DATA RECORDS
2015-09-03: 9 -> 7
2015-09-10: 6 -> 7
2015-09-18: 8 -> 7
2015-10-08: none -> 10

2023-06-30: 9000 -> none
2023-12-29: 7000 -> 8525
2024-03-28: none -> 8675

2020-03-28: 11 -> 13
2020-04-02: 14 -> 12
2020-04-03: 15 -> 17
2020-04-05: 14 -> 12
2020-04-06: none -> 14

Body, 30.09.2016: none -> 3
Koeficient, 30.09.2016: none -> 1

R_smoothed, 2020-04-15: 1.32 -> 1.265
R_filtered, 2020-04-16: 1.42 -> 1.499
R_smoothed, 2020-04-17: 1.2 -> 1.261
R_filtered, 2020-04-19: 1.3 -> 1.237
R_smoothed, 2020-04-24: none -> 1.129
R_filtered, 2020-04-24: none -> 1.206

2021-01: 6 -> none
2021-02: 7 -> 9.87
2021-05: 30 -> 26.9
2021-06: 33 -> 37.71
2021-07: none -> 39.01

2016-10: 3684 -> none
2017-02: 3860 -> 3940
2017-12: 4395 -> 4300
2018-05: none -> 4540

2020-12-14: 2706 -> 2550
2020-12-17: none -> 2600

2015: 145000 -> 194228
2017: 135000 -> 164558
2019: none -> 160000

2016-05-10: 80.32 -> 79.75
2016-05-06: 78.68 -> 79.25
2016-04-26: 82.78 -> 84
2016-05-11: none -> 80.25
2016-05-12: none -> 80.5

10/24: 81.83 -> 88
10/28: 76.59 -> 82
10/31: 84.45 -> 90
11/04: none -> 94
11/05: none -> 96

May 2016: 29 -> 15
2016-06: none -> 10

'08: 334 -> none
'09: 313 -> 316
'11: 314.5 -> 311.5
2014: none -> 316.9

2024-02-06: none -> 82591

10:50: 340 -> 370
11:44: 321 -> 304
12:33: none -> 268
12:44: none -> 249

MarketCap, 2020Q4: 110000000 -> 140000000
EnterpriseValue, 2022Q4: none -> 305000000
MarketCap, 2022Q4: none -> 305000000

WHAT YOU WILL DO
Please print out every entry again, exactly as it reads.

EXERCISE SOLUTION
2015-09-03: 9 -> 7
2015-09-10: 6 -> 7
2015-09-18: 8 -> 7
2015-10-08: none -> 10

2023-06-30: 9000 -> none
2023-12-29: 7000 -> 8525
2024-03-28: none -> 8675

2020-03-28: 11 -> 13
2020-04-02: 14 -> 12
2020-04-03: 15 -> 17
2020-04-05: 14 -> 12
2020-04-06: none -> 14

Body, 30.09.2016: none -> 3
Koeficient, 30.09.2016: none -> 1

R_smoothed, 2020-04-15: 1.32 -> 1.265
R_filtered, 2020-04-16: 1.42 -> 1.499
R_smoothed, 2020-04-17: 1.2 -> 1.261
R_filtered, 2020-04-19: 1.3 -> 1.237
R_smoothed, 2020-04-24: none -> 1.129
R_filtered, 2020-04-24: none -> 1.206

2021-01: 6 -> none
2021-02: 7 -> 9.87
2021-05: 30 -> 26.9
2021-06: 33 -> 37.71
2021-07: none -> 39.01

2016-10: 3684 -> none
2017-02: 3860 -> 3940
2017-12: 4395 -> 4300
2018-05: none -> 4540

2020-12-14: 2706 -> 2550
2020-12-17: none -> 2600

2015: 145000 -> 194228
2017: 135000 -> 164558
2019: none -> 160000

2016-05-10: 80.32 -> 79.75
2016-05-06: 78.68 -> 79.25
2016-04-26: 82.78 -> 84
2016-05-11: none -> 80.25
2016-05-12: none -> 80.5

10/24: 81.83 -> 88
10/28: 76.59 -> 82
10/31: 84.45 -> 90
11/04: none -> 94
11/05: none -> 96

May 2016: 29 -> 15
2016-06: none -> 10

'08: 334 -> none
'09: 313 -> 316
'11: 314.5 -> 311.5
2014: none -> 316.9

2024-02-06: none -> 82591

10:50: 340 -> 370
11:44: 321 -> 304
12:33: none -> 268
12:44: none -> 249

MarketCap, 2020Q4: 110000000 -> 140000000
EnterpriseValue, 2022Q4: none -> 305000000
MarketCap, 2022Q4: none -> 305000000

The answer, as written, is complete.